Simone Ehivet-Gbagbo a pour la première fois laissé percer sa colère après s’être vue inscrite parmi les membres d’un simple « groupe de réflexion élargi » sur la création de ce nouveau parti, bien loin du premier cercle entourant Laurent Gbagbo. Quelques heures après la publication, mardi 7 septembre, de la liste des personnalités chargées de préparer le congrès constitutif de cette formation, l’ex-première dame s’est dite « surprise » de voir son nom circuler sans avoir été « préalablement consultée » et « peu encline à [s]’associer à ce type d’initiative car [méritant] un minimum de respect et de considération ».
Accolades et sourires obligés
Concentré depuis son acquittement par la Cour pénale internationale (CPI) sur « sa réhabilitation et son héritage politique », selon l’un de ses proches, Laurent Gbagbo n’entend pas pour autant voir son nom conjugué au passé. « Il a affronté et résisté aux grands de ce monde. Sa victoire devant la CPI lui a mis en tête qu’il est béni, qu’il peut rassembler plus largement qu’auparavant. Bien sûr qu’il rêve de revenir aux affaires », confie son ami cité précédemment.
Pour cela, il a opéré un rapprochement politique avec un autre ancien chef de l’Etat qui fut longtemps son ennemi : Henri Konan Bédié, 87 ans, et qui lui non plus n’a pas abdiqué ses ambitions présidentielles… pour une élection prévue en 2025. Les deux hommes se sont alliés en se fondant sur le principe que le jeu politique ivoirien se joue à trois et que les victoires s’obtiennent toujours à deux contre un.
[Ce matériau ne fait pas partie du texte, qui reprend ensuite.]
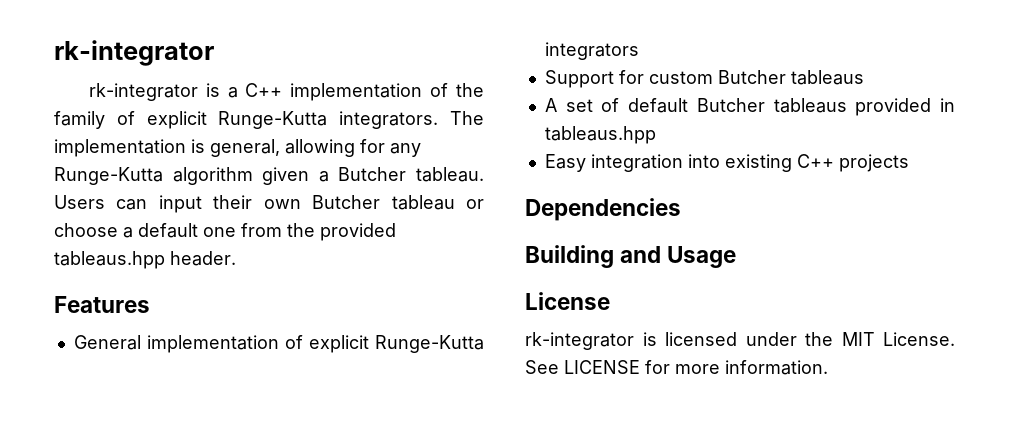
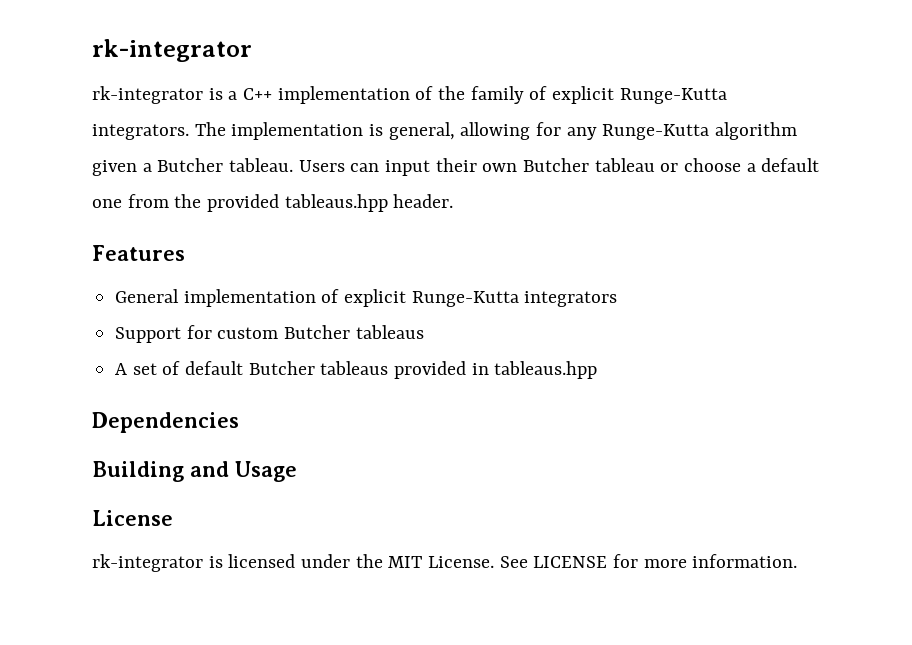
- Easy integration into existing C++ projects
Mais, comme le mentionne le sociologue Francis Akindès, « leur alliance repose sur des malentendus. Ils veulent une noce sans clarification de leur régime matrimonial ». En effet, M. Gbagbo pencherait pour une forte cohabitation où chacun garde son identité quand M. Bedié serait favorable à une fusion.
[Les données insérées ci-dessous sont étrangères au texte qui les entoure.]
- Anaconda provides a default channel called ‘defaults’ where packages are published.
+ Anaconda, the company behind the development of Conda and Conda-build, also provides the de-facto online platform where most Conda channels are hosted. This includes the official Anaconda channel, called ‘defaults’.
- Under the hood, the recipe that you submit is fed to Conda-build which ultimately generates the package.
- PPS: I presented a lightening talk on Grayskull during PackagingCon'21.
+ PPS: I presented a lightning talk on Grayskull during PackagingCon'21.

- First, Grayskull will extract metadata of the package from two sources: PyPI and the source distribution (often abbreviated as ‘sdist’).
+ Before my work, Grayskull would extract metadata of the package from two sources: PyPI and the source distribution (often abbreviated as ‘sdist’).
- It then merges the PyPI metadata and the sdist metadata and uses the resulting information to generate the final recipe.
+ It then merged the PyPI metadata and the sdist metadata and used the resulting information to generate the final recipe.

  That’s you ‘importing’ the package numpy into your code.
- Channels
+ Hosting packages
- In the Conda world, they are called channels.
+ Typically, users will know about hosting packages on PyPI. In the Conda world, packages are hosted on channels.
Reste que, dans cette équation, un troisième homme entend mettre tous les moyens dont il dispose pour les empêcher de revenir aux affaires. Après sa réélection en 2020 à un troisième mandat contesté, le président Alassane Ouattara a vu la nécessité de tendre la main à ses prédécesseurs. Le 27 juillet, il a reçu au palais présidentiel Laurent Gbagbo dans une ambiance que les deux hommes ont qualifié de « fraternelle ». Mais, derrière les accolades et les sourires obligés, les deux derniers présidents du pays ne semblent pas prêts à combler le gouffre qui les sépare. Leur rencontre a donné lieu à la photo la plus attendue depuis dix ans en Côte d’Ivoire, mais rien de plus. Octogénaires ou presque, les trois ténors de la politique ivoirienne jouent tous la montre, sachant qu’elle peut être leur meilleure alliée contre leurs rivaux mais aussi leur pire ennemie.